Allied IT funding vital

Defense Capabilities Initiative fact sheet

Without greater allied funding for the Defense Capabilities Initiative — which, among other things, calls for greater information technology capacity — NATO is in danger of becoming a relic, Defense Secretary William Cohen

said Tuesday.

Cohen told reporters that he had warned allies during a NATO defense

meeting in Brussels this week that they must pay more than lip service to


DCI calls for improved command, control, communications and intelligence

capabilities, as well as greater mobility, improved logistics and a better

defense against weapons of mass destruction and cyberwarfare.

"During the entire history of NATO — and especially in the last four

years — the United States has seen its security firmly linked with the security

of Europe," Cohen said. The United States will remain committed to NATO

and European security if the Europeans commit their resources to developing

the capabilities outlined in DCI, he said.

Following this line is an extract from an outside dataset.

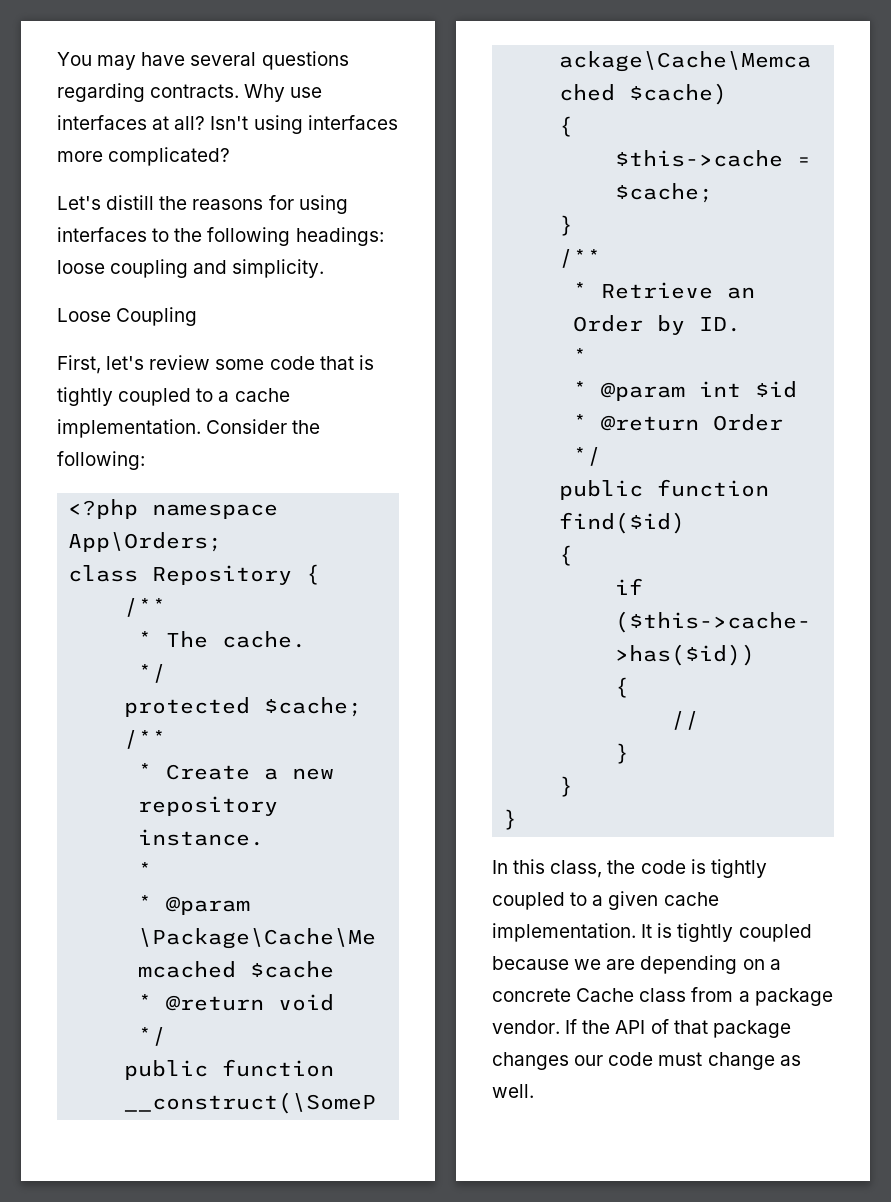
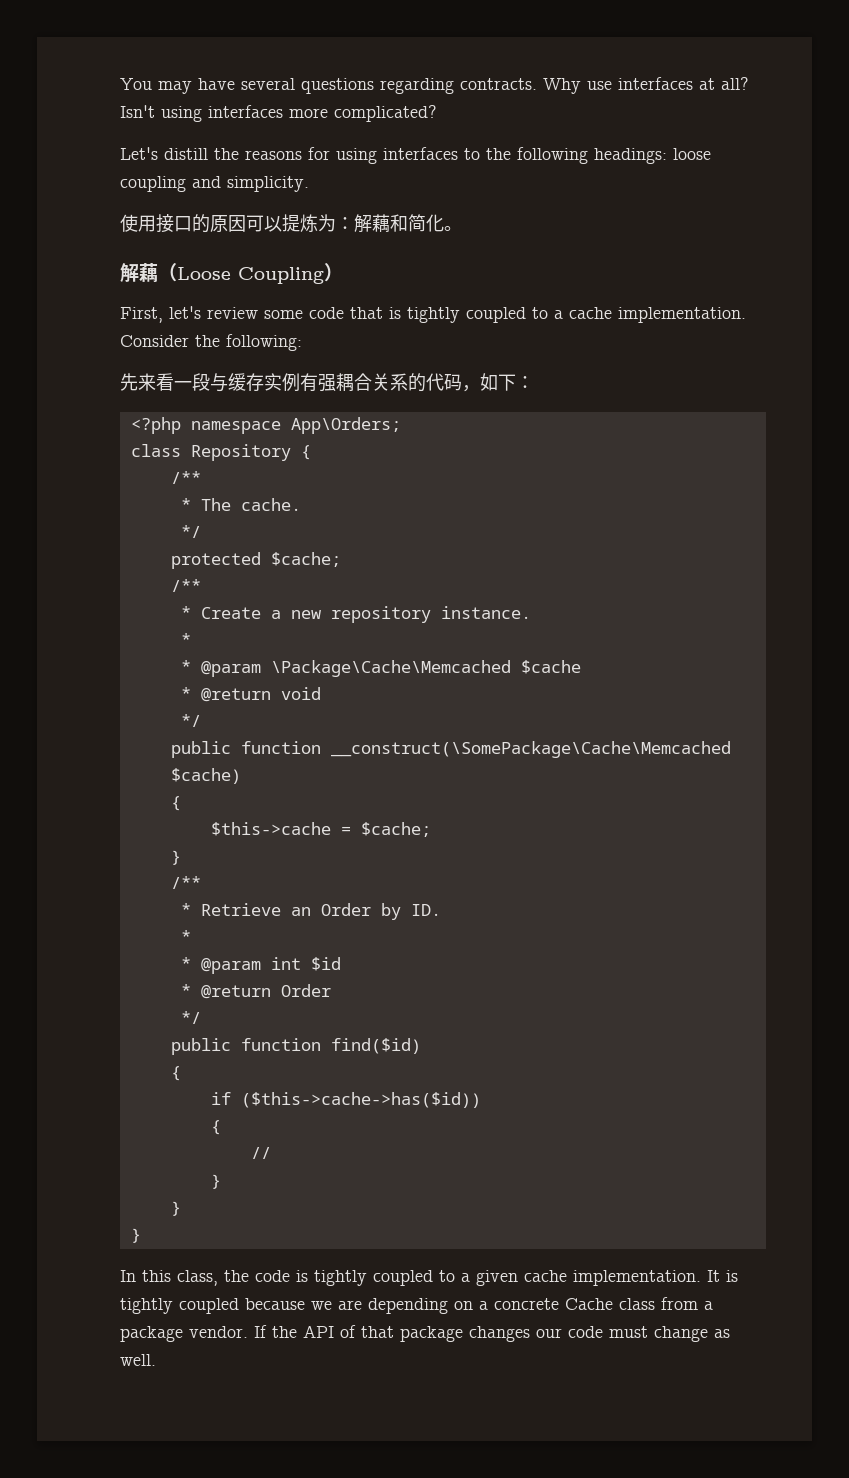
- Loose Coupling
+ 使用接口的原因可以提炼为：解藕和简化。
+ 解藕（Loose Coupling）
+ 先来看一段与缓存实例有强耦合关系的代码，如下：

Cohen also stressed the importance of DCI in a recent report, "Strengthening

Transatlantic Security: A U.S. Strategy for the 21st Century." In it, Cohen

wrote: "NATO urgently needs a common architecture and assets to ensure rapid,

secure, effective, and deployable command and control among its forces."

NATO leaders agreed to DCI during the 1999 summit in Washington, D.C.

Now they say they have made progress in meeting the requirements but have

a long way to go, according to the Armed Forces Information Service.

Slightly more than half of the defense requirements listed under DCI

have been met, one NATO official said. "This has led to significant improvements

in our defense assets and in our ability to carry out the missions, but

we're still falling short of those goals."